Fairness in Large Language Models: A Taxonomic Survey
Zhibo Chu, Zichong Wang, Wenbin Zhang
TL;DR
Fairness in Large Language Models: A Taxonomic Survey addresses the risk of bias and discrimination in LLMs and proposes a unified taxonomy of fairness notions, evaluation metrics, mitigation algorithms, and evaluation resources. It analyzes three complementary perspectives—metrics for quantifying bias (embedding-, probability-, generation-based), mitigation techniques across pre-, in-, intra-, and post-processing stages, and public datasets/toolkits for bias assessment—grounded in the ML and linguistic context. It identifies training data, embedding, and label biases as primary sources, and surveys concrete methods from counterfactual data augmentation to adapter-based debiasing and decoding-time interventions. The work provides actionable guidance for researchers and practitioners to rigorously evaluate bias, select appropriate debiasing techniques, and navigate open challenges in achieving fair LLMs.
Abstract
Large Language Models (LLMs) have demonstrated remarkable success across various domains. However, despite their promising performance in numerous real-world applications, most of these algorithms lack fairness considerations. Consequently, they may lead to discriminatory outcomes against certain communities, particularly marginalized populations, prompting extensive study in fair LLMs. On the other hand, fairness in LLMs, in contrast to fairness in traditional machine learning, entails exclusive backgrounds, taxonomies, and fulfillment techniques.

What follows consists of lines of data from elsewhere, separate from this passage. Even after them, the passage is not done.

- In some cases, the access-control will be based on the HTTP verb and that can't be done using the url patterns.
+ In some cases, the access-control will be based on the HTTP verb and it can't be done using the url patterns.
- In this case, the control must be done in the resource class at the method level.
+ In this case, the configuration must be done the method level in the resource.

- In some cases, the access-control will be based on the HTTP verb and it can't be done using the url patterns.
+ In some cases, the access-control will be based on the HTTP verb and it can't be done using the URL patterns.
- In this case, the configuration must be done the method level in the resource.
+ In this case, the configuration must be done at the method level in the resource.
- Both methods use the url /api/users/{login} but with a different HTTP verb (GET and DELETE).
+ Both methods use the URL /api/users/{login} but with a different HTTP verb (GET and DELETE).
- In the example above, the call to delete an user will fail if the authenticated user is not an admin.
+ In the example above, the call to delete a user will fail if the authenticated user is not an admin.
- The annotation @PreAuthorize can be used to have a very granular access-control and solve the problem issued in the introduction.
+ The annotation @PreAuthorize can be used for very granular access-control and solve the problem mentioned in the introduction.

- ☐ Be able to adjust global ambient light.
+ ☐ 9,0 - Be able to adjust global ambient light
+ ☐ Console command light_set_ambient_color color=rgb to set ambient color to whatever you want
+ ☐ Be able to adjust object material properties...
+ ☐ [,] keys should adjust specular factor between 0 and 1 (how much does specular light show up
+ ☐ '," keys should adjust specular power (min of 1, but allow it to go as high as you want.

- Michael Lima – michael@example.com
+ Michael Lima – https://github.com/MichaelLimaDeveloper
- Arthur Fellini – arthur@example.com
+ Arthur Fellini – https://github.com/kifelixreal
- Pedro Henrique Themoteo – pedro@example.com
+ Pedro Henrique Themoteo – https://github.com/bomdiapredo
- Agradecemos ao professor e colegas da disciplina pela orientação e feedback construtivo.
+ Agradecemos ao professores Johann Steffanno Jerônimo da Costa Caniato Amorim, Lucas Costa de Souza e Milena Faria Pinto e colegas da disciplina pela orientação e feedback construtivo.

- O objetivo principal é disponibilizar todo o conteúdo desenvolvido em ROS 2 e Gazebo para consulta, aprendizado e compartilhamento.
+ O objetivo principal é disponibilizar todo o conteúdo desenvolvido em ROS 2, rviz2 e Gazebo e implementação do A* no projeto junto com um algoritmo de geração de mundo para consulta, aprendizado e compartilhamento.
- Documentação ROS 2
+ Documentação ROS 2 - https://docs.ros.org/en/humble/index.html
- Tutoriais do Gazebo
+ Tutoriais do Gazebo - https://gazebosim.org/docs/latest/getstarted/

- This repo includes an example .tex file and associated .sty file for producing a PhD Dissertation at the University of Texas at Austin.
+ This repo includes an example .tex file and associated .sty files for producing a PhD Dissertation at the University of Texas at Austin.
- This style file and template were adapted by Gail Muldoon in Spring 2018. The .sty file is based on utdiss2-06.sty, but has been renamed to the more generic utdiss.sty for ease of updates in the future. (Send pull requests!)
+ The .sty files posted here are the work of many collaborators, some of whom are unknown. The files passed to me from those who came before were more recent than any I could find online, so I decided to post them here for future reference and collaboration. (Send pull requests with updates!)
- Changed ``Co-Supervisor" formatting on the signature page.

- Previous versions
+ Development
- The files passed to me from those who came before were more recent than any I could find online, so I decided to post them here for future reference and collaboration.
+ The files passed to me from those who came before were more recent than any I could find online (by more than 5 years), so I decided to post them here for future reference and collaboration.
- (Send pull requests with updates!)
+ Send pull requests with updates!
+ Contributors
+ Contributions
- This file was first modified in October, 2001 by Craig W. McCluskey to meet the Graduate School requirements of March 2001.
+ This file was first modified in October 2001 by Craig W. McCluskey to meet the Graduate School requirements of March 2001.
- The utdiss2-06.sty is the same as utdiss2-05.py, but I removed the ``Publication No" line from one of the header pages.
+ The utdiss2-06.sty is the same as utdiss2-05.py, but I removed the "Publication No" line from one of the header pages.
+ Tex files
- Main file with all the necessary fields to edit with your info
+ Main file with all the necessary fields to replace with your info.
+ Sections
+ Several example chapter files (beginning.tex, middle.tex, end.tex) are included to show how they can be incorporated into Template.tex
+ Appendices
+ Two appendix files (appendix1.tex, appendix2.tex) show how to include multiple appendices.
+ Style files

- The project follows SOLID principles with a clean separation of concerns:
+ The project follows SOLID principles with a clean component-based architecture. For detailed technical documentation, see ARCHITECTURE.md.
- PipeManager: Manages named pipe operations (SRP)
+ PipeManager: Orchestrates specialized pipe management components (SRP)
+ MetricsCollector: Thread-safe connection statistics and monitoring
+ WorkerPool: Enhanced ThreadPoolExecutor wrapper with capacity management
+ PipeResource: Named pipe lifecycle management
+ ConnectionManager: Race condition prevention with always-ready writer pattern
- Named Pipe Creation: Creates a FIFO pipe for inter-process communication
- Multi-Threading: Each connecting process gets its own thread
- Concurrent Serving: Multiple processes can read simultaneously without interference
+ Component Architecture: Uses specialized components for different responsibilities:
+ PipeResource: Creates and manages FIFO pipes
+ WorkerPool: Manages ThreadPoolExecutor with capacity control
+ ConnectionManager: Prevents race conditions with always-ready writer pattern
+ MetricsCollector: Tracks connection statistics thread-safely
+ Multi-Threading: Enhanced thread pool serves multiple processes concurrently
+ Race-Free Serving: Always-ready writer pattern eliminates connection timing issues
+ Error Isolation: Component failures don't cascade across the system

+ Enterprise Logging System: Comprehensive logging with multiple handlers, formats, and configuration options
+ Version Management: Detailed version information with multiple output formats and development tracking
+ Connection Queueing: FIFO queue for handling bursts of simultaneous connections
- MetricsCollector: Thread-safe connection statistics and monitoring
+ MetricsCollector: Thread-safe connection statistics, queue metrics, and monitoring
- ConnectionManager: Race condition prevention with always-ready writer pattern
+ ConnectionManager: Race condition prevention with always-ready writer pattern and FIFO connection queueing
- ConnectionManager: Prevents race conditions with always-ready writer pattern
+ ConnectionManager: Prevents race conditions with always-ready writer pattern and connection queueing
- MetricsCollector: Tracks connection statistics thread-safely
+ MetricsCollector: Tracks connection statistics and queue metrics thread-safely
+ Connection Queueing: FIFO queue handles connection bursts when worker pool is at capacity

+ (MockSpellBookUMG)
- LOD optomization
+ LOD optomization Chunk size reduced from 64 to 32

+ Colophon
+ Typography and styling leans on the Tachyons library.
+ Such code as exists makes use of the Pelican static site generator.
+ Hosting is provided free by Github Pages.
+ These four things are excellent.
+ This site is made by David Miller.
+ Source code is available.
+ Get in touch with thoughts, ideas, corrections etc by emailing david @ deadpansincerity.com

To this end, this survey presents a comprehensive overview of recent advances in the existing literature concerning fair LLMs. Specifically, a brief introduction to LLMs is provided, followed by an analysis of factors contributing to bias in LLMs. Additionally, the concept of fairness in LLMs is discussed categorically, summarizing metrics for evaluating bias in LLMs and existing algorithms for promoting fairness. Furthermore, resources for evaluating bias in LLMs, including toolkits and datasets, are summarized. Finally, existing research challenges and open questions are discussed.